Less than Quaint

He stepped up, pushed open the door, heard the familiar sound of the bell chime, and walked into the diner. In front of him, Henry fried eggs on the flat grill and stacked bacon in a meat pile near the grease tray. On the broiler, fish fillets whitened, char lines emerging as Henry flipped one, then another, his forehead beaded with heat induced sweat.

Larry smiled at the sight, took two steps forward and sat himself at the counter. Jeannie was working the tables while Wendy ran the counter and the three small two tops by the door. She dropped a mug of coffee and cream dispenser near him as she hurried by, a plate of scrambled eggs and toast in the other hand. After so many years, even the newer staff knew his routine. While that was comforting, Larry disliked being seen as too predicable. Of course he wanted coffee, wasn’t going to not drink it just because Wendy had assumed anything, but he would not allow her to just drop off “the usual” Bacon with over-easy eggs, side of toast (no butter) and fresh fruit.

“Ham steak,” he said half aloud. “With hash-browns covered in butter and salt. Eggs over medium and a tall glass of grapefruit juice.” That would show them all. He could even order his food in German. He smiled imagining Wendy’s face as he asked for his eggs auf Deutsch.

Jeannie walked by and patted him on the shoulder. So much always the same, it was like watching a boring movie where every scene was him eating the same breakfast. Until it wasn’t. Like most things, the more he did them, the more they stayed the same, until they weren’t. Things never changed, until they did, then they were always supposed to change, the change becoming the normal, the constant. Over medium eggs, ham steak. It was unavoidable. He had loved running until bad knees made that impossible. Change. He moved to cycling. Rode everywhere, all the time. A twisted spine made riding too painful. Ch-ch-ch- Changes. He loved Margaret until cancer ate her from the inside out. Changes.

No, that hadn’t changed.

He loved her regardless of her being present, sharing breakfast with him, or curled up on the sofa, her head on his lap (every night before they wandered up to the bedroom), or as he couldn’t help remembering her, dead and buried. Though the latter had become the normal. She wouldn’t be rising anytime soon, at least not today. Changes.
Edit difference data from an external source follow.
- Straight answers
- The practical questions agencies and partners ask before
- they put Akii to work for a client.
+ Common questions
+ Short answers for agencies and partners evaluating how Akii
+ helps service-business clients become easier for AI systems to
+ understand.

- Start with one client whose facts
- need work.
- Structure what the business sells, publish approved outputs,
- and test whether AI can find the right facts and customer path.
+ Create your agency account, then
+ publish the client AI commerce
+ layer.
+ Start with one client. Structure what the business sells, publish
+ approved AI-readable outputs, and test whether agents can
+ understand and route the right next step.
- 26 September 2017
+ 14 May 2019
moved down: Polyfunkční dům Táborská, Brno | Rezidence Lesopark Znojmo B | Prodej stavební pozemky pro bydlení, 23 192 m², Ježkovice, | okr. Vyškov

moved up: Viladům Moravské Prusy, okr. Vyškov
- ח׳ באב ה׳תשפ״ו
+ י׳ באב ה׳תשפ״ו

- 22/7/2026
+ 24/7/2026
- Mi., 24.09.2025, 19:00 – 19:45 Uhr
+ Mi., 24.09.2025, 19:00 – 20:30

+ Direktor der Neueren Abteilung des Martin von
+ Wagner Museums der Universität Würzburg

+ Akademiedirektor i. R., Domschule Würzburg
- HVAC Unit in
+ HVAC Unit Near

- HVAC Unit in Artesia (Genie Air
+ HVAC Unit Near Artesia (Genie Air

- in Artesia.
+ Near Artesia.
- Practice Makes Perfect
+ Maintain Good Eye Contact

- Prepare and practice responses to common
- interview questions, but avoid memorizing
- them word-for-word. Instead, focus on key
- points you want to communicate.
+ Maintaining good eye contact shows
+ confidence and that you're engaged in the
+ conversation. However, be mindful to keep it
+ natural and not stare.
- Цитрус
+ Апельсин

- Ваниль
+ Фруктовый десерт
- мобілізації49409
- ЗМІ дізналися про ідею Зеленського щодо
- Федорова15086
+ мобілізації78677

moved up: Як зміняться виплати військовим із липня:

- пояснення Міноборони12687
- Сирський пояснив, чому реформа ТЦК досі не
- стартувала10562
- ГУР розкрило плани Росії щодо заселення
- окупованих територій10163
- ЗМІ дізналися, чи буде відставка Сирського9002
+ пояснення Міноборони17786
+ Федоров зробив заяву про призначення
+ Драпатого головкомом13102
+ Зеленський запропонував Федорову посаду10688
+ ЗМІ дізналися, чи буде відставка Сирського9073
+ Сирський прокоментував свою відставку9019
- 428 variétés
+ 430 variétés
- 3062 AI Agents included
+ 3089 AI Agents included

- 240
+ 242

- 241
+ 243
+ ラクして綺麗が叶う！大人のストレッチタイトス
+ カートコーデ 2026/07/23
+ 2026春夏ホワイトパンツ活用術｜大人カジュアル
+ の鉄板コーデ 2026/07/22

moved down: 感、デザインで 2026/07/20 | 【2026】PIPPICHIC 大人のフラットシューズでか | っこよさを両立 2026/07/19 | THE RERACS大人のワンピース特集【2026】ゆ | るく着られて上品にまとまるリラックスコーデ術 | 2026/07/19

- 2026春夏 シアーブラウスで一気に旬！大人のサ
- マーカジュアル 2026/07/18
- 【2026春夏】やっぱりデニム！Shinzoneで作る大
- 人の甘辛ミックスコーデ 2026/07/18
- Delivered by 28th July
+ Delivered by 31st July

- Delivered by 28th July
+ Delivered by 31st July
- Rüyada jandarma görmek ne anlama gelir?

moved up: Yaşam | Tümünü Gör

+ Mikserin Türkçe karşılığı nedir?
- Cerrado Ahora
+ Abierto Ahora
Henry started singing Black Keys songs off key and with the wrong words. “I’d wager most people coming in here don’t know what the hell your singing, Henry.” Larry said. “You gotta learn some modern tracks. Kids don’t like guitars. Big banging sounds, that’s what they want.”

“Screw em.” Henry snuffed back, flipping some more eggs. “Since Wendy seems useless today, what can I make for you?” At least Henry gave him the benefit of the doubt. Then again, he just cooked. Every day, the same food, the same smells, the same people. It was entirely possible he was clueless as to who got what once it left his line.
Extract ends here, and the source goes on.